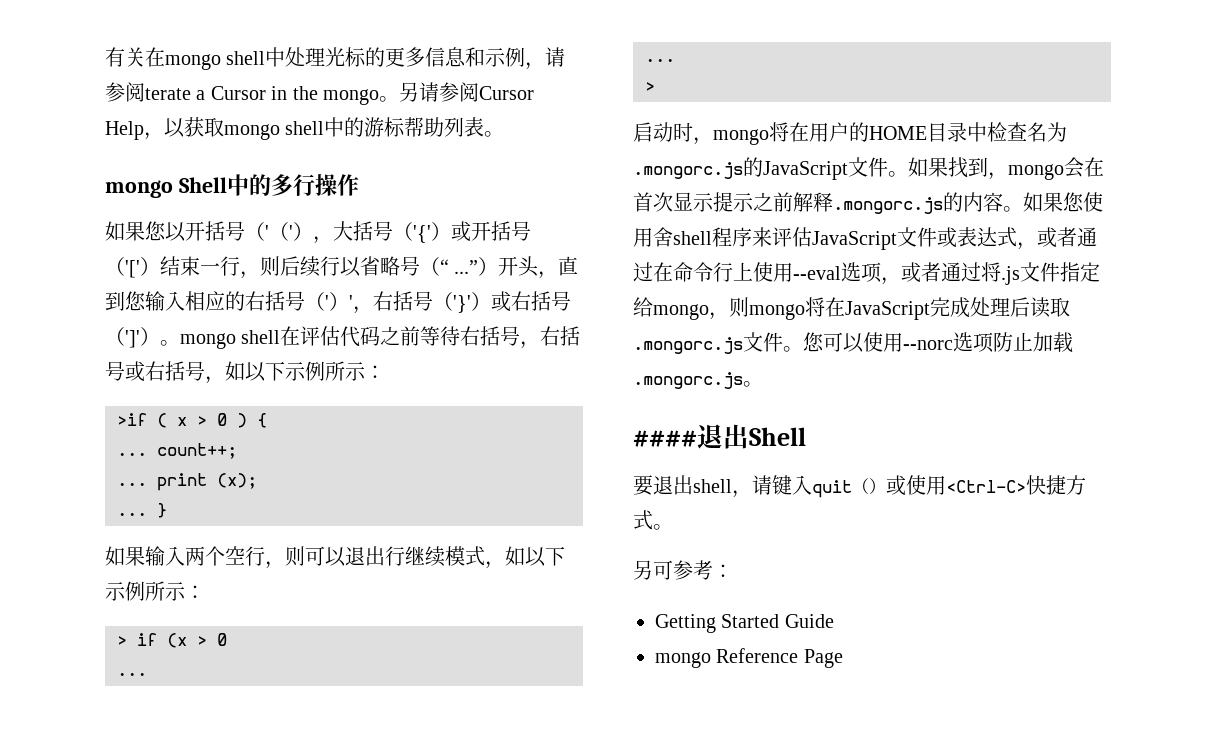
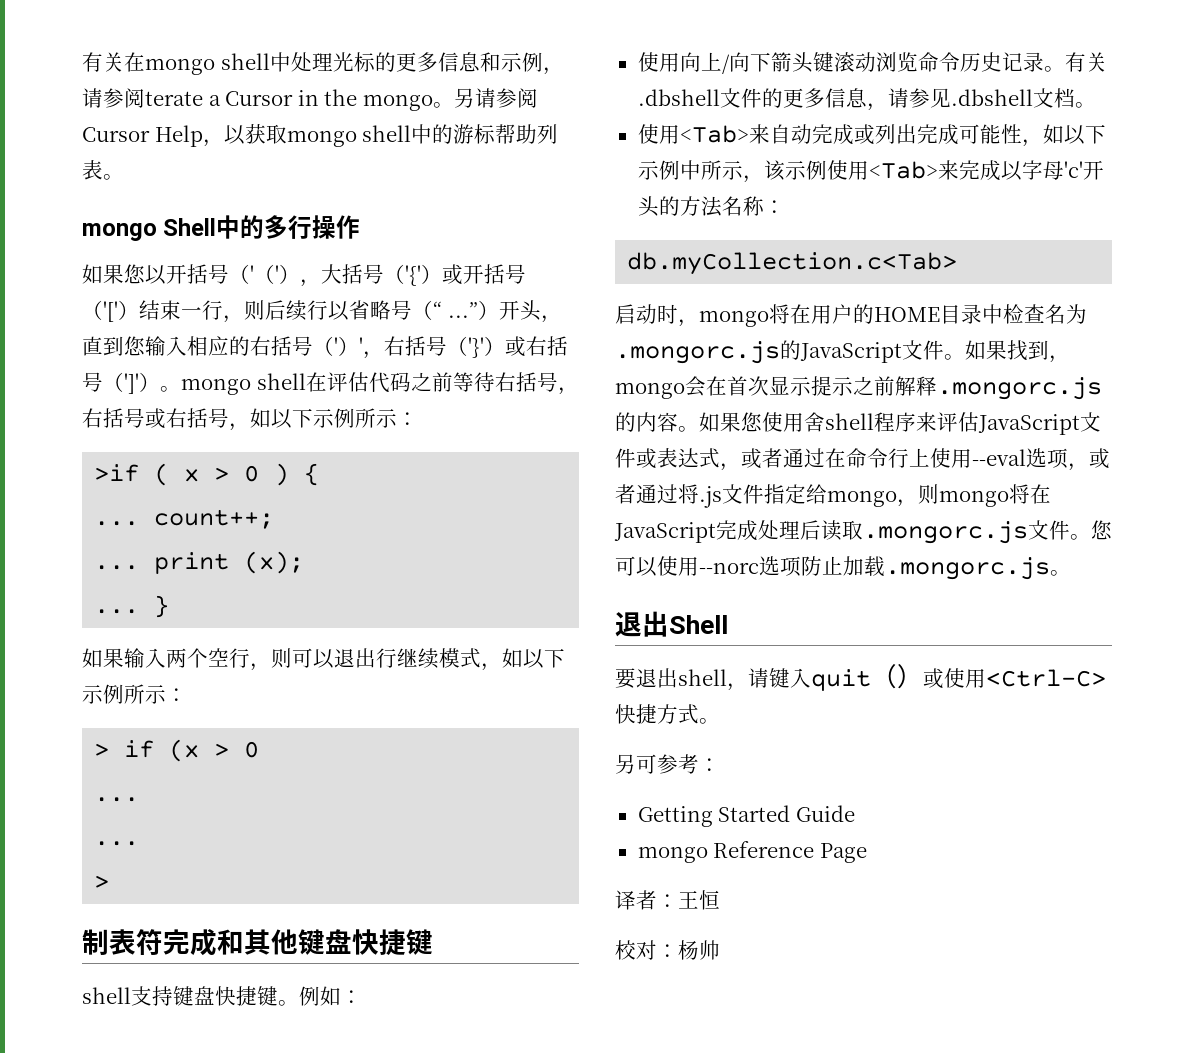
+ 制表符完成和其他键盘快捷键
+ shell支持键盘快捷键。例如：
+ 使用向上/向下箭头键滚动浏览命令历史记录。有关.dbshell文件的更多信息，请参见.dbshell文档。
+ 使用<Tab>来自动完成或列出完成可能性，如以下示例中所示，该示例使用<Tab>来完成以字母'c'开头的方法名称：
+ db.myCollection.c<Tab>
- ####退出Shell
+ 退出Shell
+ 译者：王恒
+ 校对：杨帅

-- Work order --
Give the entries above again word for word, without the pictures.

-- Answer to this task --
+ 制表符完成和其他键盘快捷键
+ shell支持键盘快捷键。例如：
+ 使用向上/向下箭头键滚动浏览命令历史记录。有关.dbshell文件的更多信息，请参见.dbshell文档。
+ 使用<Tab>来自动完成或列出完成可能性，如以下示例中所示，该示例使用<Tab>来完成以字母'c'开头的方法名称：
+ db.myCollection.c<Tab>
- ####退出Shell
+ 退出Shell
+ 译者：王恒
+ 校对：杨帅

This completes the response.